Из темноты доносится слабый шум. Кажется, с востока, со стороны рощицы. Шум кажется Джеймсу знакомым, хотя он не похож ни на шаги, ни на далекий гул танков и машин – ровный, еле слышный.

Наверное, шумит в ушах, думает Джеймс и снова шевелит пальцами ног в сырых сапогах.

Через час Серж сменит его, Джеймс спустится в блиндаж, заснет, накрывшись шинелью, и во сне снова и снова будет рыть окопы, зарываясь все глубже в землю, словно лиса в свою нору.

Серж стоит, опершись на винтовку, тихонько насвистывая полузабытую мелодию. Три года назад весь Париж ходил в «Бродячего кролика» увидеть, как танцует Марианна. Как же она была хороша, когда выбегала на сцену, и электрический свет превращал ее обнаженные плечи в пленительный мрамор! Как стучали каблучки туфель, как мелькали маленькие ножки!

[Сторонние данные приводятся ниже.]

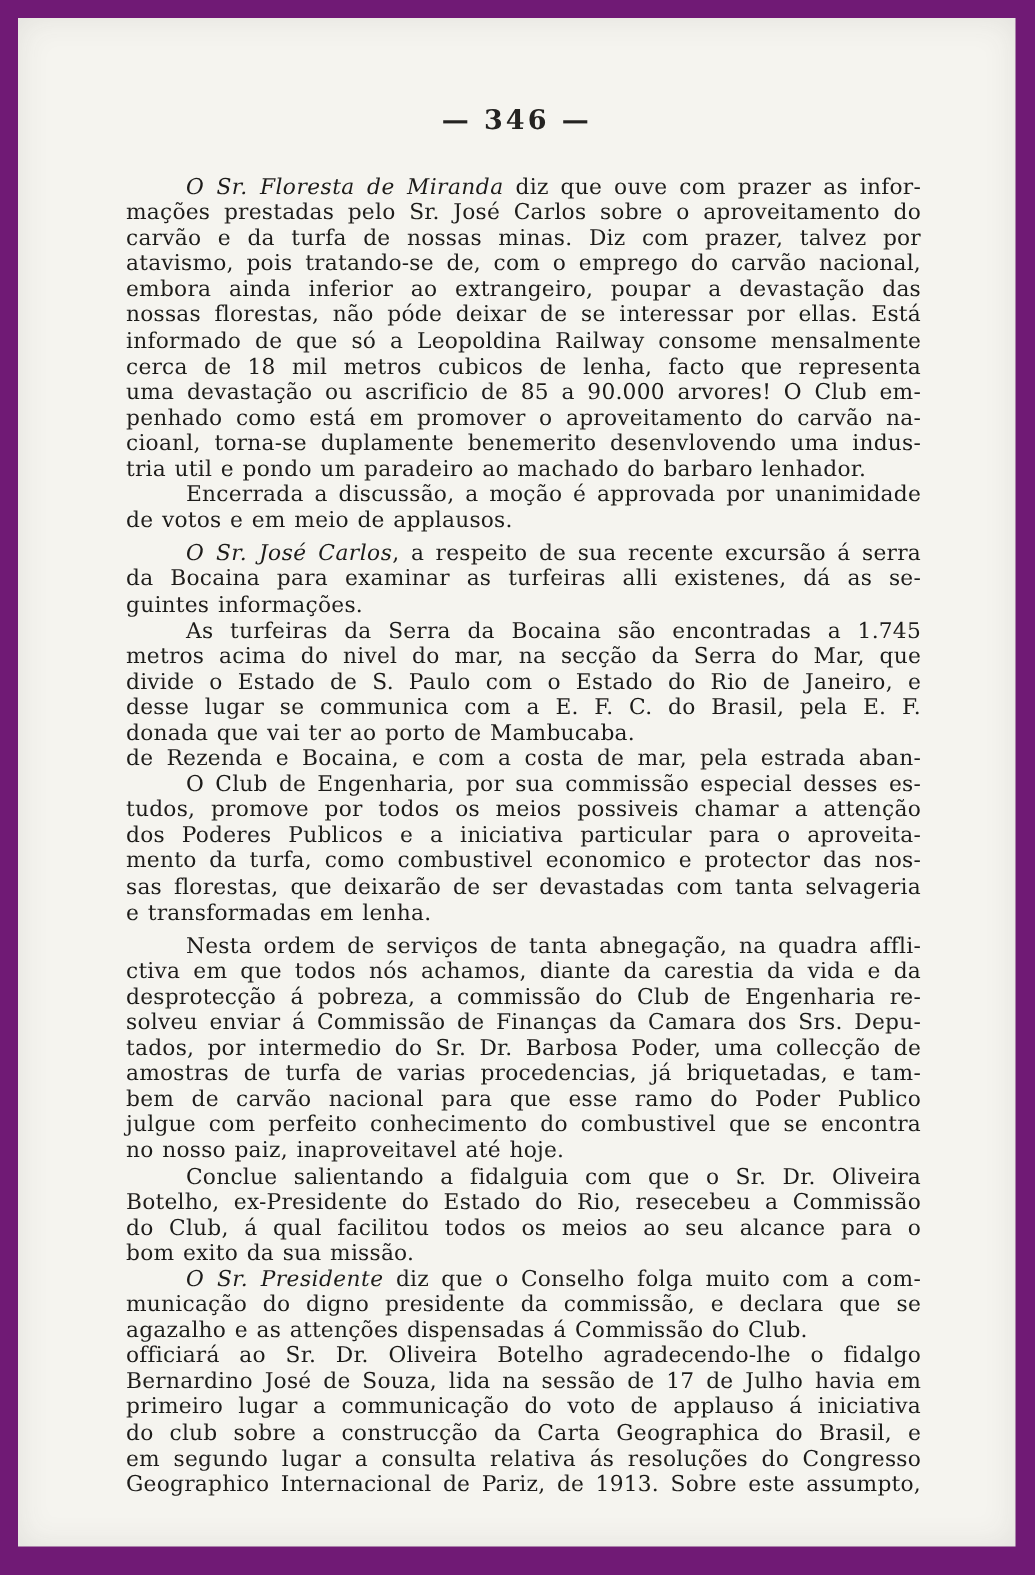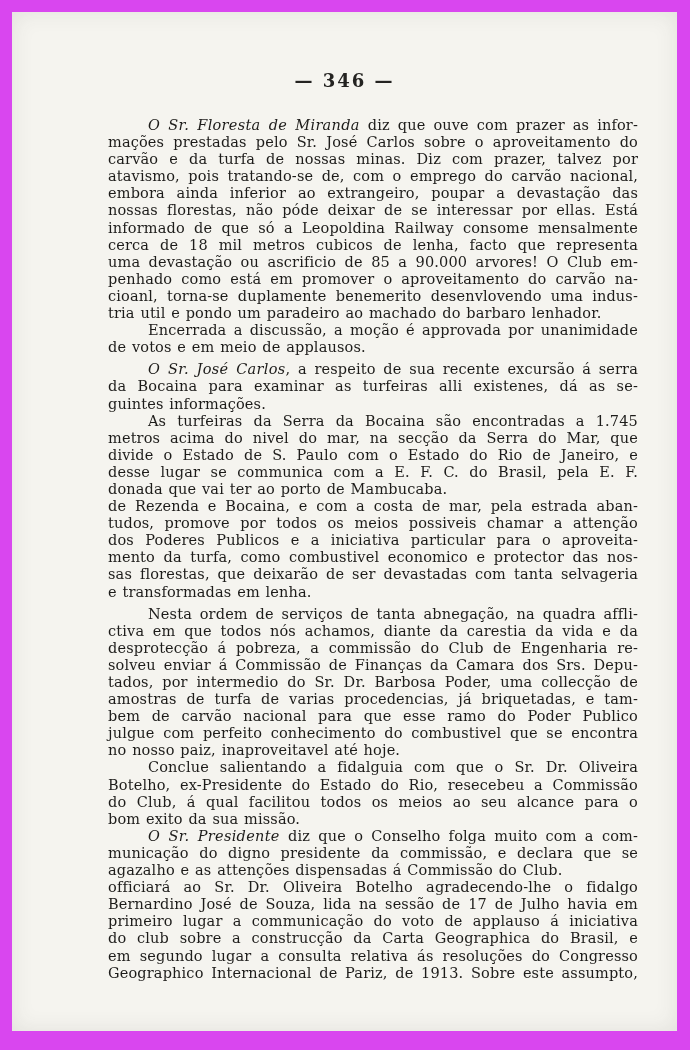"— 346 —" .photo-frame { background: #d946ef -> #701a75 }
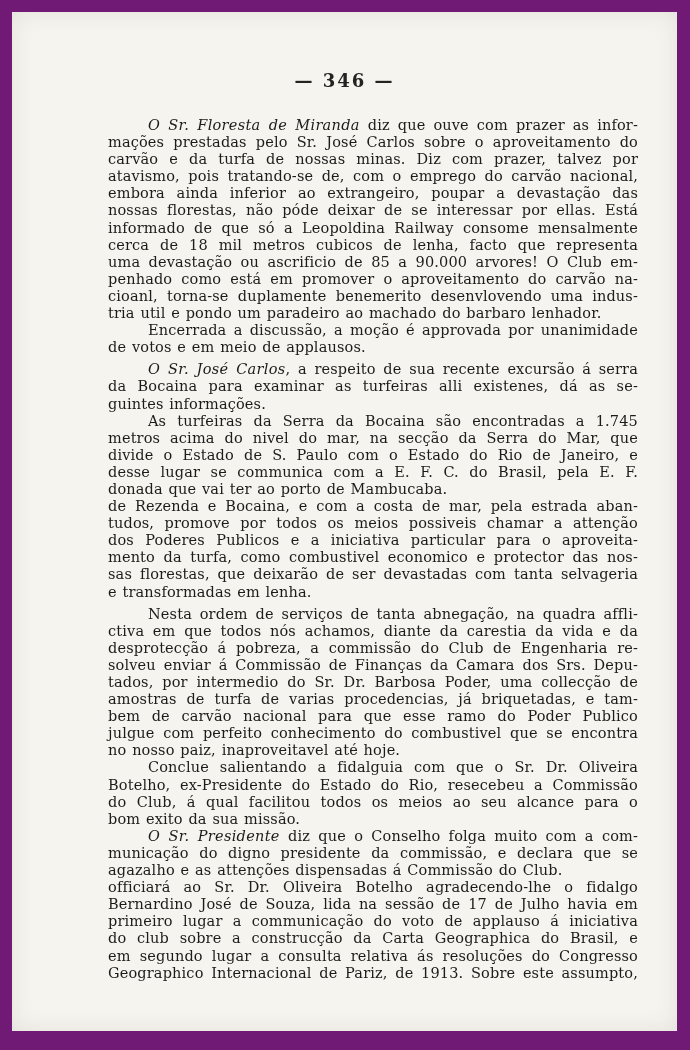"O Sr. Floresta de Miranda" .page-body { padding-left: 96px -> 72px }
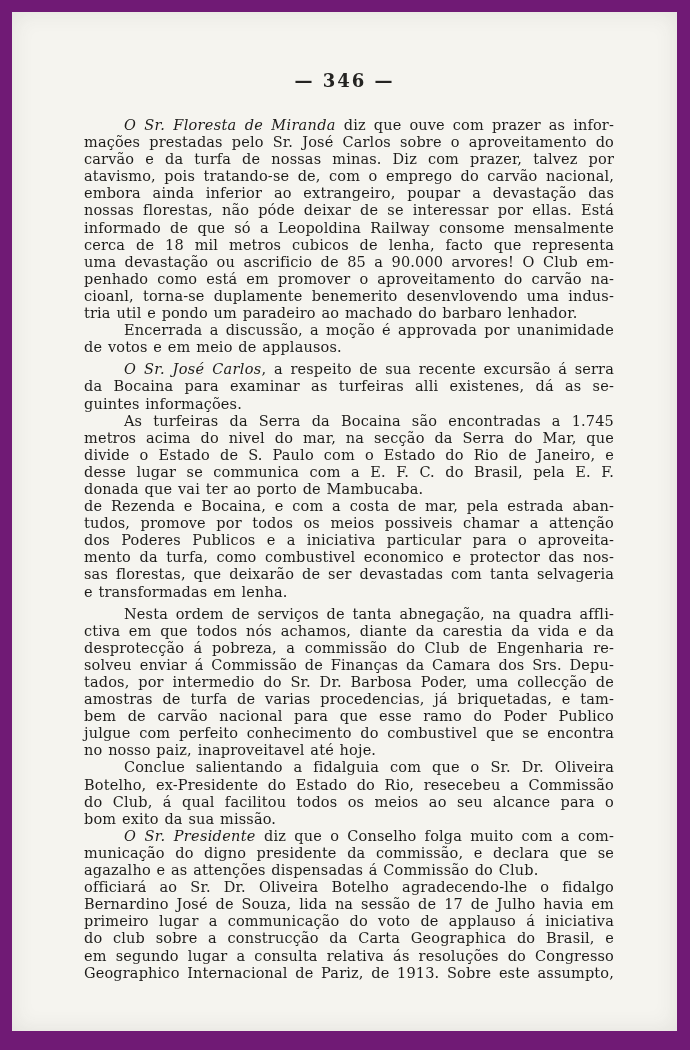"O Club de Engenharia, por" div.line { html: none -> <div>O Club de Engenharia, por sua commissão especial desses es-</div> }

Ах, Марианна, Марианна! Бедный Валентин сходил по тебе с ума, ежедневно – букеты цветов, каждый вечер – шампанское. Что стало с тобой теперь, Марианна? Что стало теперь с твоим Парижем, с прекрасным Парижем начала века?

А мои красавицы, подружки на один вечер, на одну ночь? – думает Серж. – Что сталось с вами? Неужели забросили роскошный особняк на рю Шабанэ, маркитантками отправились следом за французской армией, привычно соблазняя старых клиентов, этих маршалов и генералов? Или все-таки остались дома, решив, что даже в опустевшем Париже хватит мужчин, чья щедрость пропорциональна похоти?